Methods
This cross-sectional, multicentric, observational study was conducted in 35 Italian centers. This registry, which was aimed to collect data on moderate-severe AD patients treated with systemic agents and/or phototherapy during COVID-19 outbreak, has been promoted by the Italian Society of Dermatology (SIDeMaST) and approved by the national ethical committee for COVID-19-related studies (Istituto Nazionale per le Malattie Infettive Lazzaro Spallanzani I.R.C.C.S.). The study period included the three phases of first wave COVID-19 pandemic in Italy (Figure S1).
Adult patients (aged ≥ 18 years) affected by moderate-to-severe AD, treated with systemic immunosuppressive/immunomodulant compounds or phototherapy, were included in the DA-COVID-19 registry if face-to-face evaluation or remote visit (via telephone- or web-consulting) were performed between March 10th and April 30th, 2020. By April 30th, data have been collected monthly, thereafter, on an ad-hoc database.
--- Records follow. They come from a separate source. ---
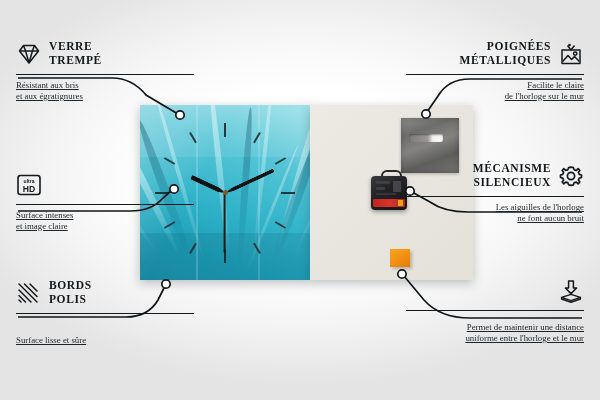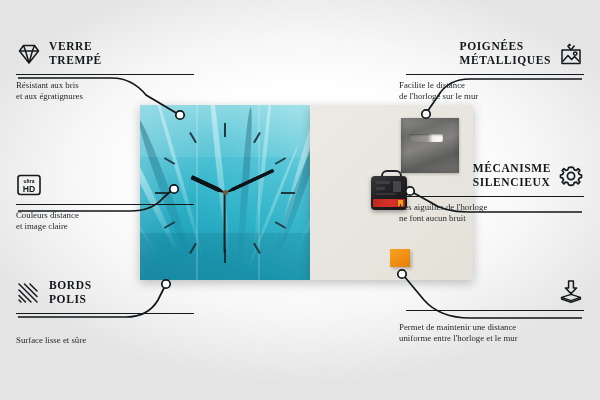--- a/index.html
+++ b/index.html
@@ -117,7 +117,7 @@
     font-size:8.8px;line-height:10.4px;color:#1e2427;white-space:pre-line;
   }
   .left  .co-title,.left .co-desc{text-align:left;}
-  .right .co-title,.right .co-desc{}
+  .right .co-title,.right .co-desc{text-align:right;}
   .co-head{display:flex;align-items:center;gap:7px;}
   .right .co-head{justify-content:flex-end;}
   .ico{flex:0 0 auto;width:26px;height:24px;display:block;}

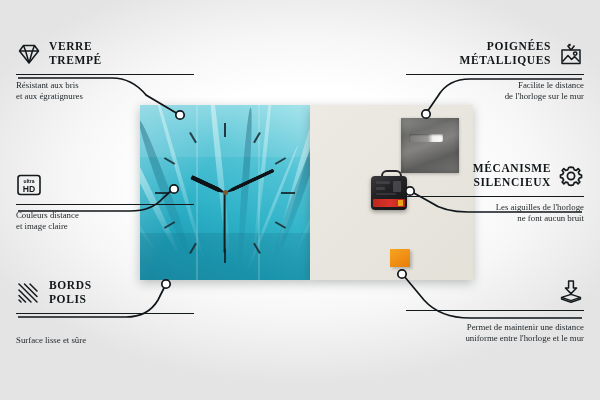--- a/index.html
+++ b/index.html
@@ -114,7 +114,7 @@
   }
   .co-rule{height:1.4px;background:#14191c;}
   .co-desc{
-    font-size:8.8px;line-height:10.4px;color:#1e2427;white-space:pre-line;
+    font-size:8.8px;line-height:10.4px;color:#1e2427;white-space:pre-line;text-decoration:underline;
   }
   .left  .co-title,.left .co-desc{text-align:left;}
   .right .co-title,.right .co-desc{text-align:right;}

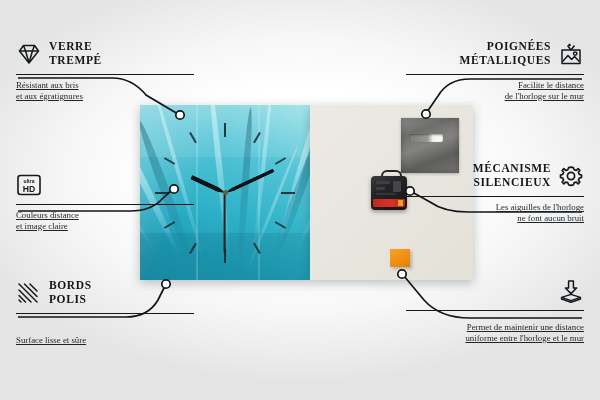--- a/index.html
+++ b/index.html
@@ -315,7 +315,7 @@
       </span>
     </div>
     <div class="co-rule" style="width:178px;margin-top:7px;margin-left:7px;"></div>
-    <div class="co-desc" style="margin-top:5px;">Facilite le distance
+    <div class="co-desc" style="margin-top:5px;">Facilite le claire
 de l'horloge sur le mur</div>
   </div>
 

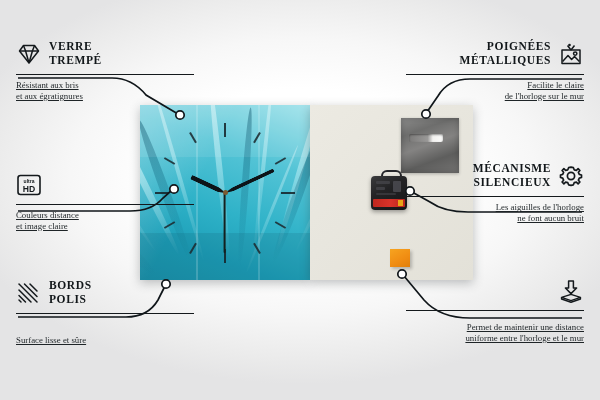--- a/index.html
+++ b/index.html
@@ -273,7 +273,7 @@
       </span>
     </div>
     <div class="co-rule" style="width:178px;margin-top:7px;"></div>
-    <div class="co-desc" style="margin-top:5px;">Couleurs distance
+    <div class="co-desc" style="margin-top:5px;">Surface intenses
 et image claire</div>
   </div>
Data were collected at 3 different timepoints: April 30th(Timepoint 1), May 30th (Timepoint 2), and June 30th (Timepoint 3) (Figure S1). Subjects who signed the informed consent were included in this study. Baseline data included age, gender, occupation, atopic comorbidities, smoking habits (smoker, former smoker, or non-smoker), and disease severity.